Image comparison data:
=== Begin Enclosure ===
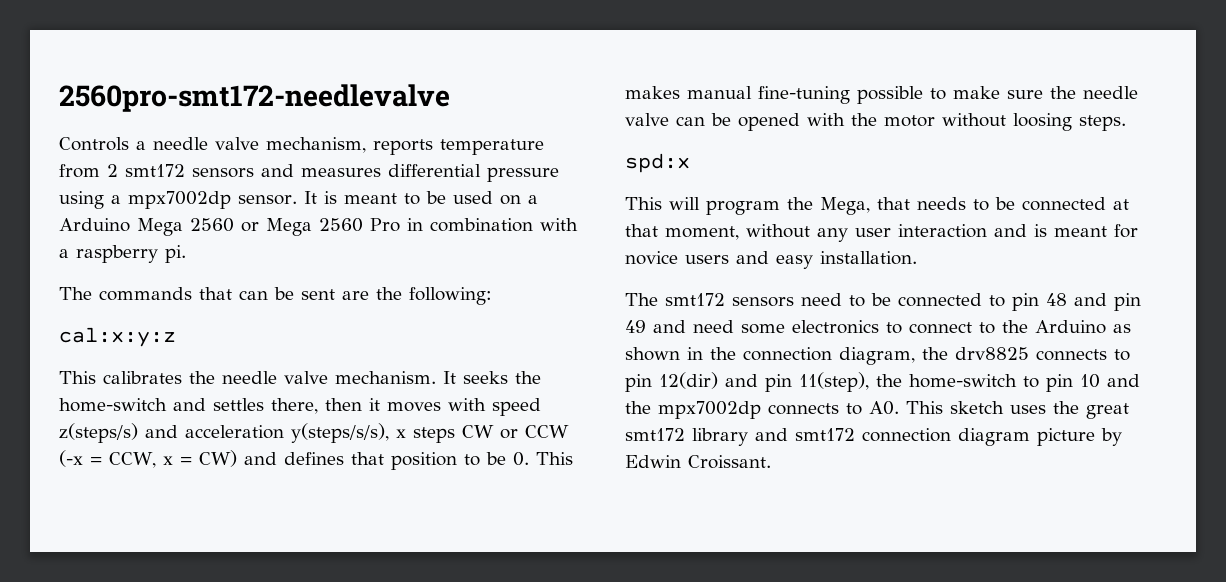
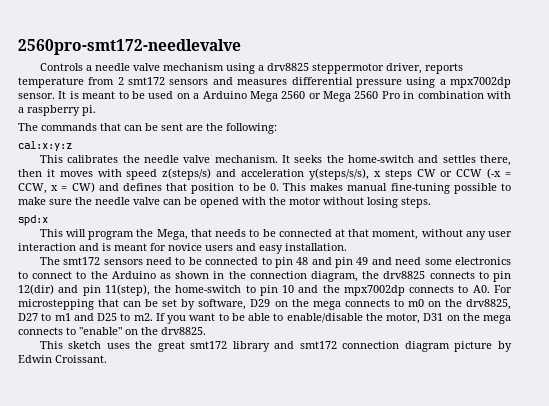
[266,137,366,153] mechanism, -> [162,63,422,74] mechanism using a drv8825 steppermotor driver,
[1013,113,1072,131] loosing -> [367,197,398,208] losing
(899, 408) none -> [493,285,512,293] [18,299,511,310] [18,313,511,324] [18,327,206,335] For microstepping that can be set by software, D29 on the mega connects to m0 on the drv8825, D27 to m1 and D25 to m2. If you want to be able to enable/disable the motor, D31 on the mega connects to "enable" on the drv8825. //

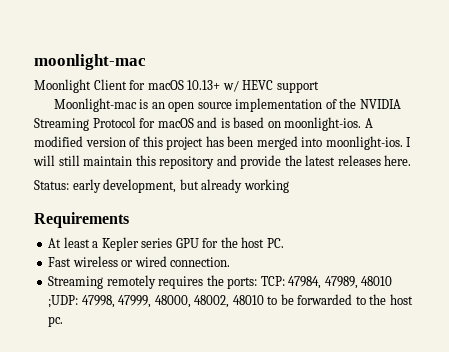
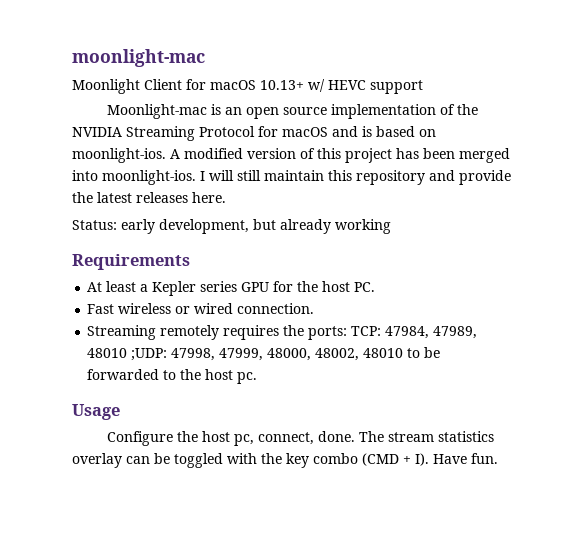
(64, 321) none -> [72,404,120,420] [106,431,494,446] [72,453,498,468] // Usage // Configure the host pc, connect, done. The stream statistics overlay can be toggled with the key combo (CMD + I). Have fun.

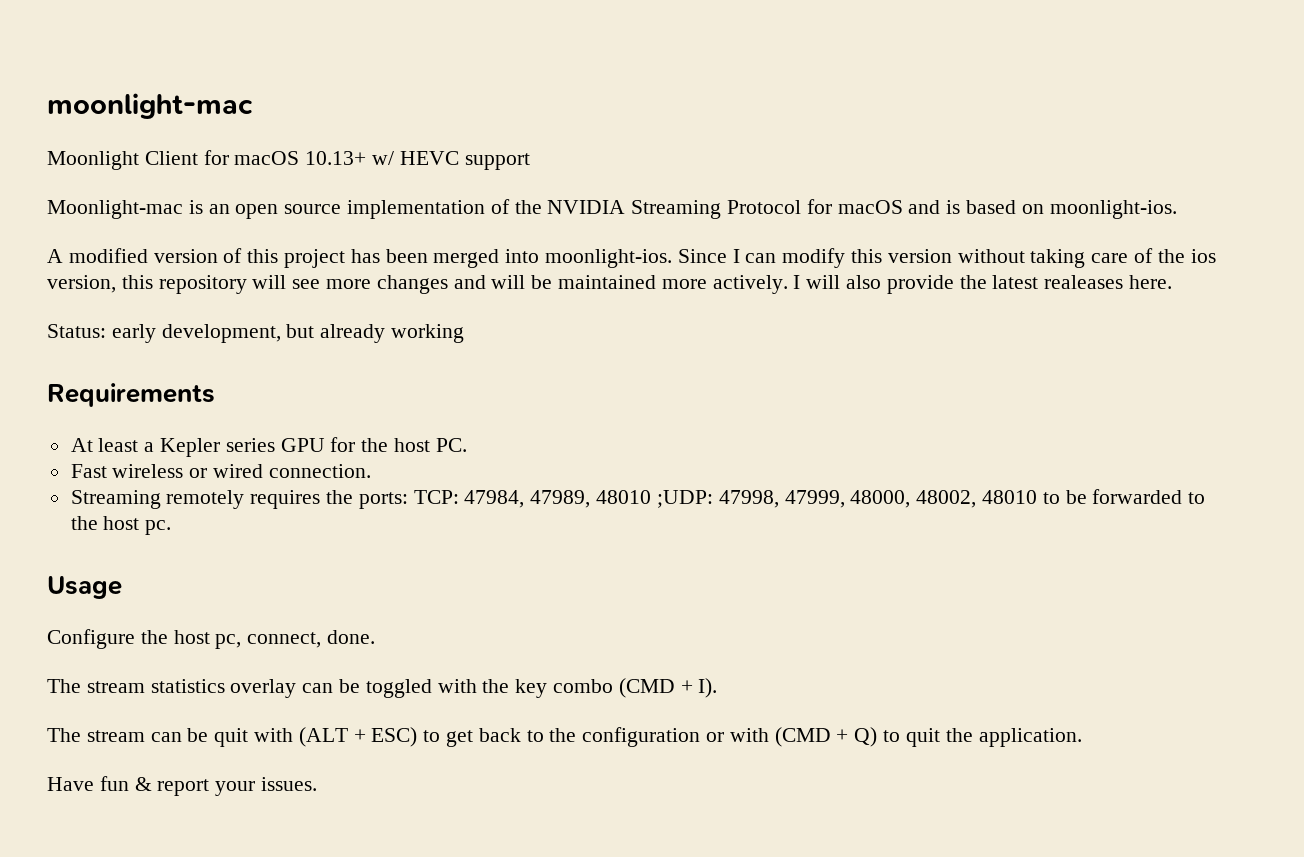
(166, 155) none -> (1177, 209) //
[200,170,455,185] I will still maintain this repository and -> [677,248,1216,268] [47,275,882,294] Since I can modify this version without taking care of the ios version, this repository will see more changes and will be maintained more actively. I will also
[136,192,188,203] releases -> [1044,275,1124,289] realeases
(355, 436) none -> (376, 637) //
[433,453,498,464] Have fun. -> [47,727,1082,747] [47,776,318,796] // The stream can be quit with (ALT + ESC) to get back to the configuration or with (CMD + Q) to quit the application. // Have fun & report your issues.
=== End Enclosure ===
▶ TASK PROMPT:
In the entries above, some lines may contain the string "stream"; report how many, without additional comment.

▶ YOUR SOLUTION:
2